EXCERPTED RECORDS:
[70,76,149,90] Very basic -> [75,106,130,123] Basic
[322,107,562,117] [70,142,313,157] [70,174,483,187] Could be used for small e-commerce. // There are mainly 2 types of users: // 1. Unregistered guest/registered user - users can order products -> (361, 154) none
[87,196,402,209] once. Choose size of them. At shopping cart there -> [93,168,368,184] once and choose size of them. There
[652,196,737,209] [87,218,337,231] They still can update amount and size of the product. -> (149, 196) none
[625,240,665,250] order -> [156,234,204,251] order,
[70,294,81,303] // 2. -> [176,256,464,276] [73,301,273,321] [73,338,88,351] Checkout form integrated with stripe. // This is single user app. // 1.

--

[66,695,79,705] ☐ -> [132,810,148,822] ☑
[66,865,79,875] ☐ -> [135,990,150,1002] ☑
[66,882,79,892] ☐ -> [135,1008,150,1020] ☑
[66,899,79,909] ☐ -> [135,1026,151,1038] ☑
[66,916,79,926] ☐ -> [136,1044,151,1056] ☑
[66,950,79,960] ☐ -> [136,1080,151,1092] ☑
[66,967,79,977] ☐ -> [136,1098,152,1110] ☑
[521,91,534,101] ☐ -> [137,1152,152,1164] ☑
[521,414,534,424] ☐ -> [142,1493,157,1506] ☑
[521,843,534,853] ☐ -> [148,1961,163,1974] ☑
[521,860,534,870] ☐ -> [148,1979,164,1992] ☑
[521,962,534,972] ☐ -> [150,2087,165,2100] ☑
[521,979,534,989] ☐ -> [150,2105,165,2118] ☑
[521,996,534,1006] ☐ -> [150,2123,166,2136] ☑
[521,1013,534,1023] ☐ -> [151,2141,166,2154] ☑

--

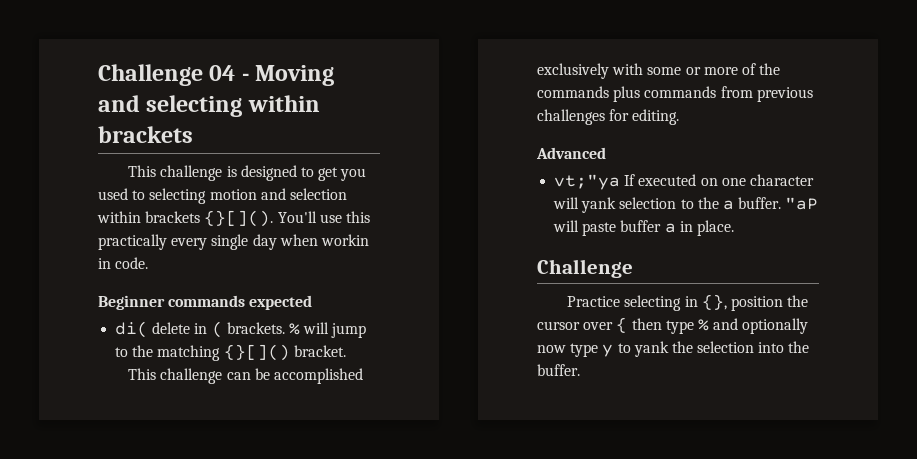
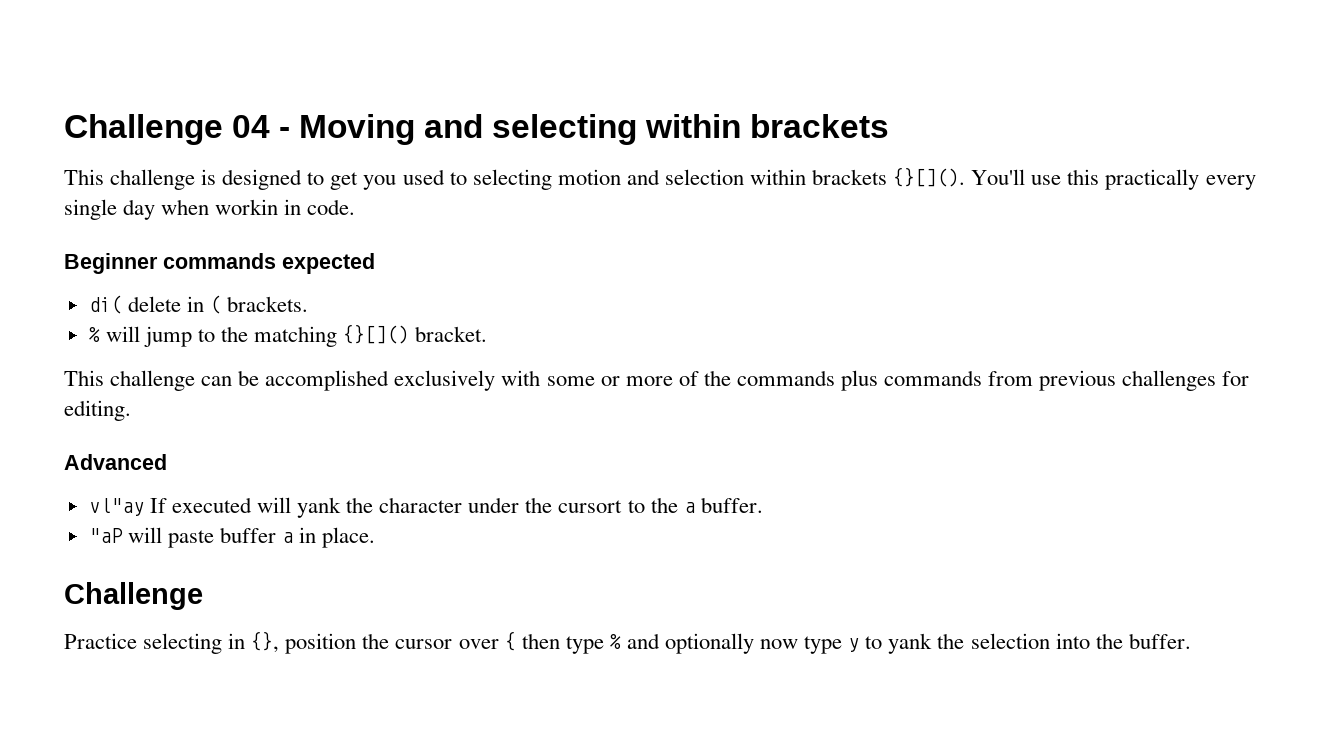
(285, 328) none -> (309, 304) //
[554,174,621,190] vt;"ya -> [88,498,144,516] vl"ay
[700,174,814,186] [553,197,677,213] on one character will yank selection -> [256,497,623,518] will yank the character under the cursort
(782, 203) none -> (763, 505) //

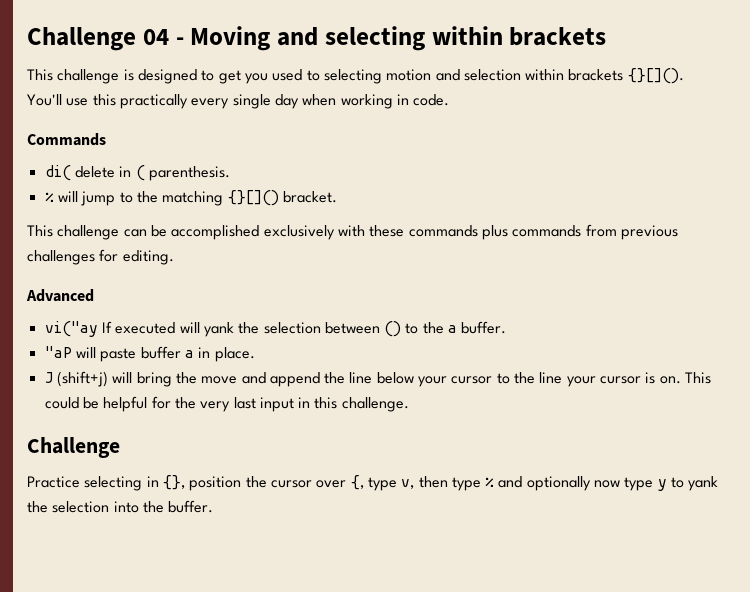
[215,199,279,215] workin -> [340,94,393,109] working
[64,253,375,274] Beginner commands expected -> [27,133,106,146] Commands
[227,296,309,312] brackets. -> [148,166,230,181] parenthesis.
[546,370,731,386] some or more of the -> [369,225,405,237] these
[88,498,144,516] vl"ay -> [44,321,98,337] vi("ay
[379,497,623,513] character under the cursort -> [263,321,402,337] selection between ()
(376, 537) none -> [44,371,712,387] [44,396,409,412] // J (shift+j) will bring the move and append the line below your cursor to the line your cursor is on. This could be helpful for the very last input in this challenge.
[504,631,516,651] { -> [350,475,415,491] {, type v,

YOUR ASSIGNMENT:
Starting at the line with "[521,414,534,424] ☐ -> [142,1493,157,1506] ☑" and ending at the line with "[521,1013,534,1023] ☐ ->", print each line of the listing above exactly, with no other lines.

OUTPUT FOR THIS EXERCISE:
[521,414,534,424] ☐ -> [142,1493,157,1506] ☑
[521,843,534,853] ☐ -> [148,1961,163,1974] ☑
[521,860,534,870] ☐ -> [148,1979,164,1992] ☑
[521,962,534,972] ☐ -> [150,2087,165,2100] ☑
[521,979,534,989] ☐ -> [150,2105,165,2118] ☑
[521,996,534,1006] ☐ -> [150,2123,166,2136] ☑
[521,1013,534,1023] ☐ -> [151,2141,166,2154] ☑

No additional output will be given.